> _Prompt_
Excluding pictures, what does the listing below contain from the line with "height: 328px ->" up to and including the line with "are some tips", word for word?

> _Data to examine_
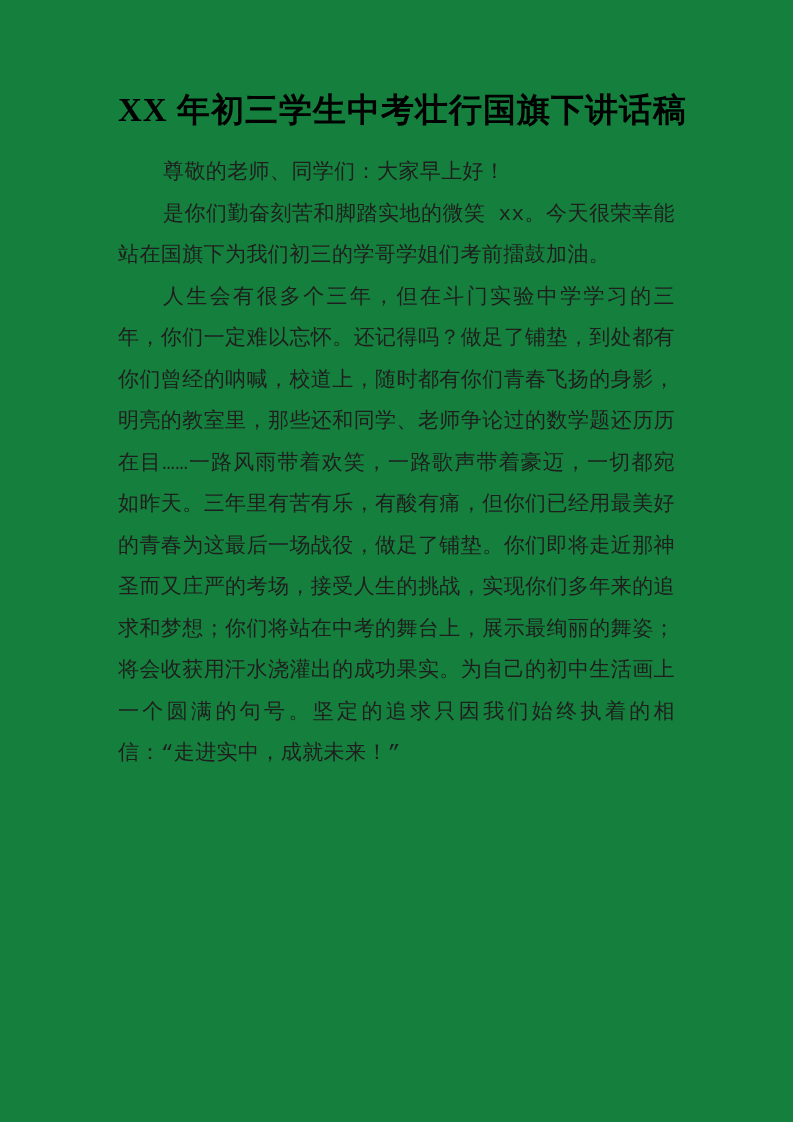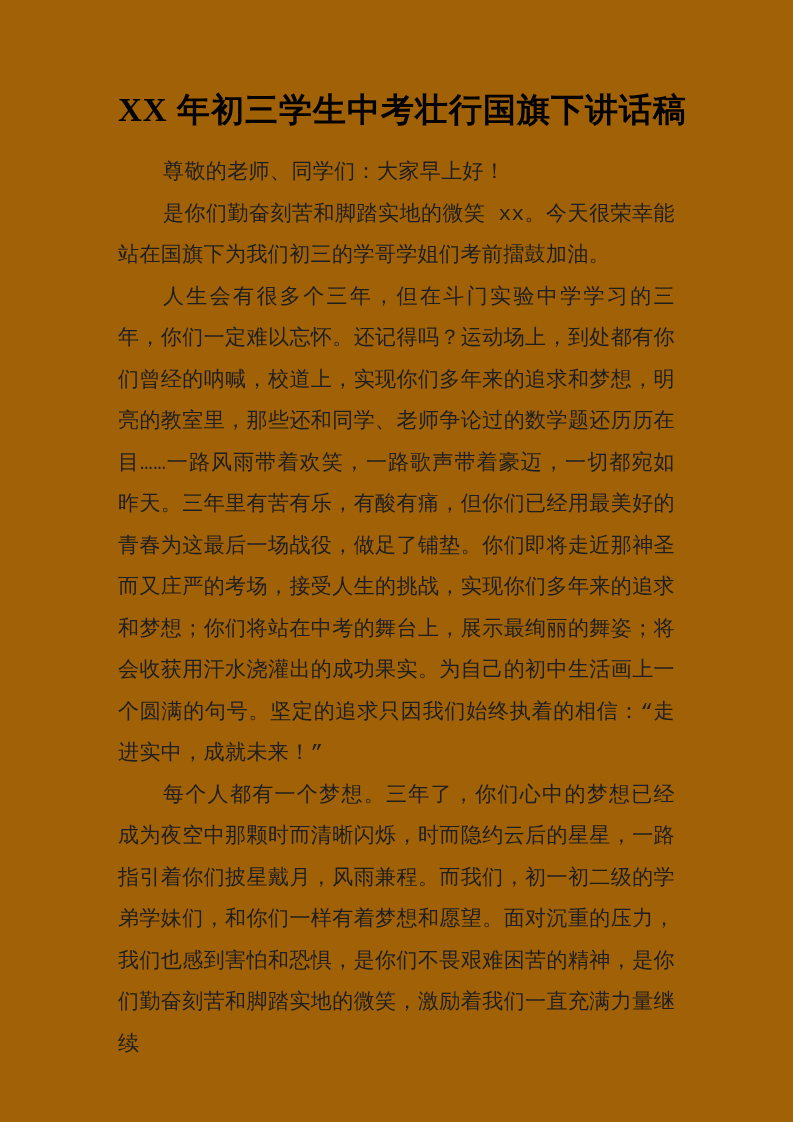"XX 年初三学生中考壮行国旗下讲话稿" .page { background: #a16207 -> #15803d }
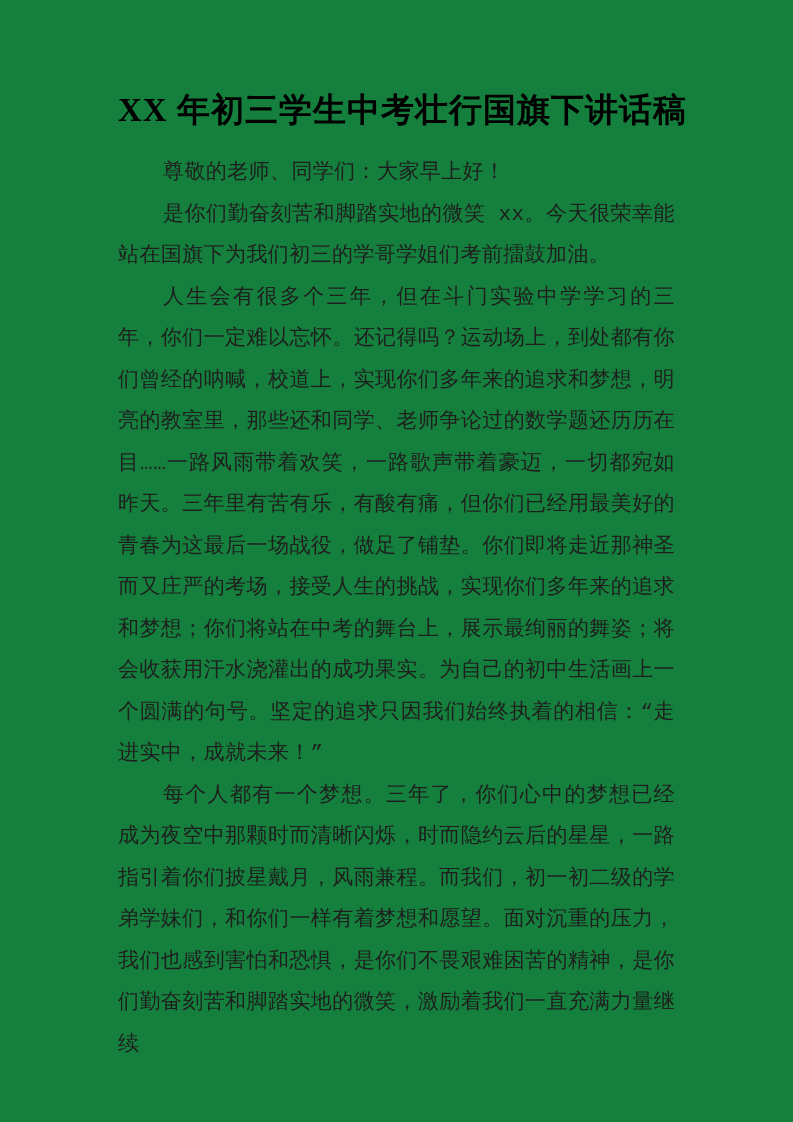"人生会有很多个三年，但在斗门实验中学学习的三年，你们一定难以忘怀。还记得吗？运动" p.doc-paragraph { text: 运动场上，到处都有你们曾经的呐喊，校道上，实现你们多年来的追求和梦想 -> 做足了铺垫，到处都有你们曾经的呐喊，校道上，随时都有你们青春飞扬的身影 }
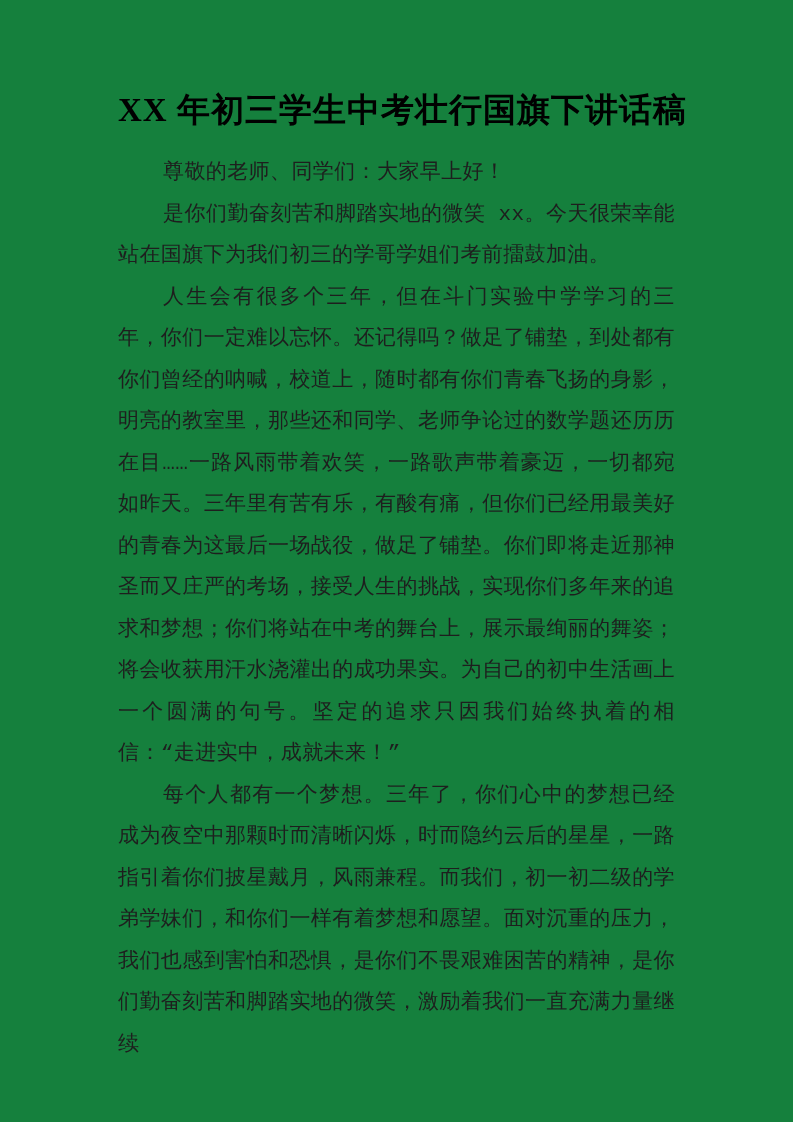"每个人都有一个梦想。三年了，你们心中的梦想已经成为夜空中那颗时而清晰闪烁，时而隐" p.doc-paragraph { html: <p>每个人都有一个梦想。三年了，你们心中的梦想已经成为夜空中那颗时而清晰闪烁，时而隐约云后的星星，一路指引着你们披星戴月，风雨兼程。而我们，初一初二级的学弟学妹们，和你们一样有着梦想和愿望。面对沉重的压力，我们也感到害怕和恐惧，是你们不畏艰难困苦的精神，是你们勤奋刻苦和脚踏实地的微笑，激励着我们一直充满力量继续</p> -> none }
--
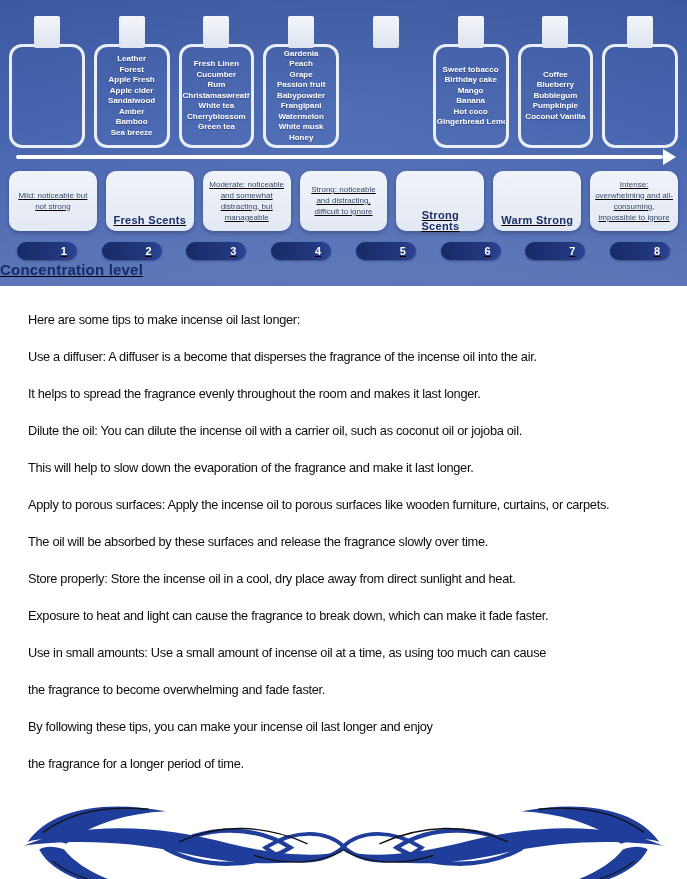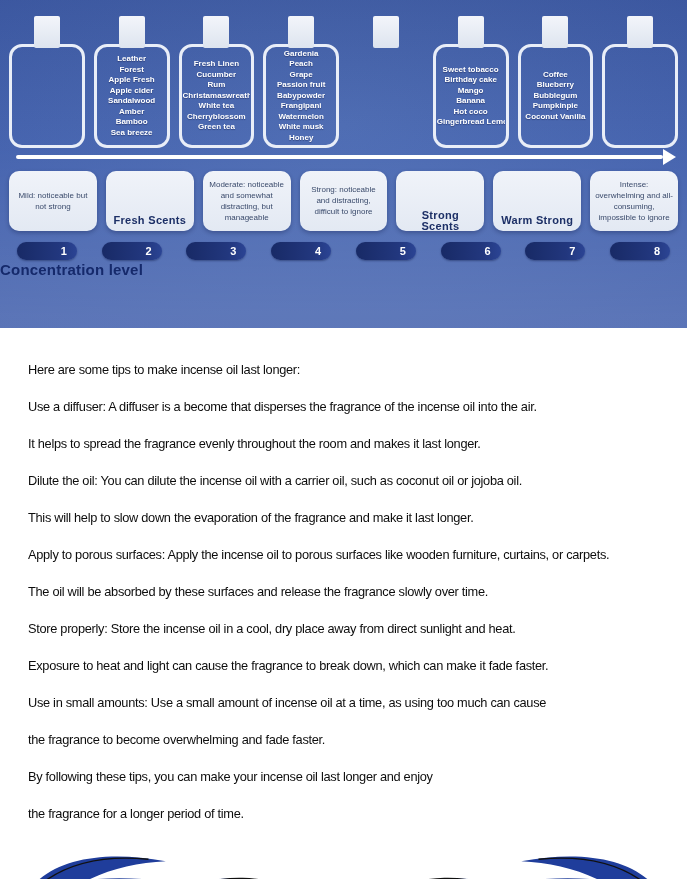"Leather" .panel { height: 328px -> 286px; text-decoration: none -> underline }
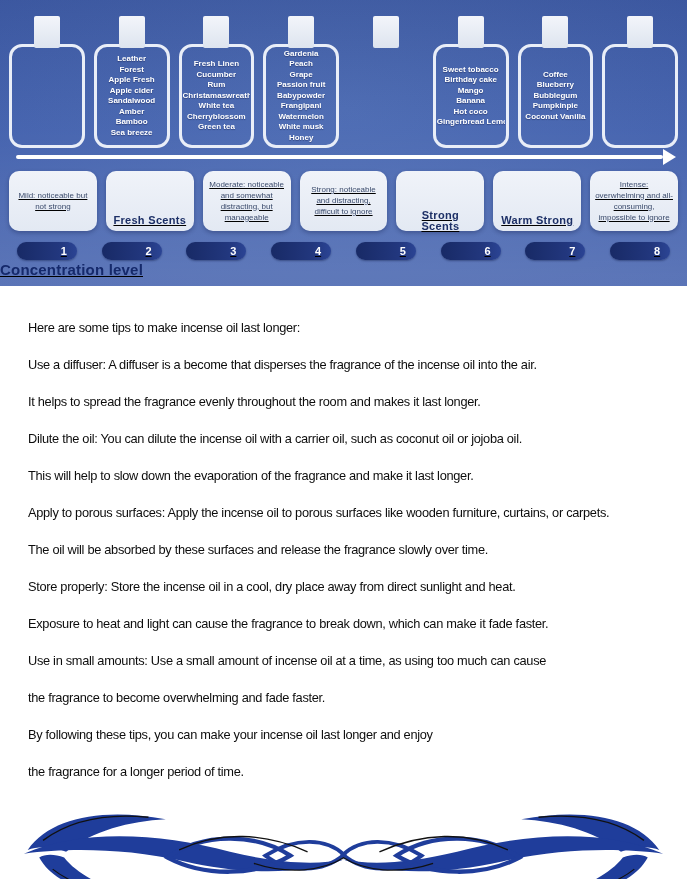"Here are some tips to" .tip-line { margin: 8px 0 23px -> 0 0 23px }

> _Written response_
"Leather" .panel { height: 328px -> 286px; text-decoration: none -> underline }
"Here are some tips to" .tip-line { margin: 8px 0 23px -> 0 0 23px }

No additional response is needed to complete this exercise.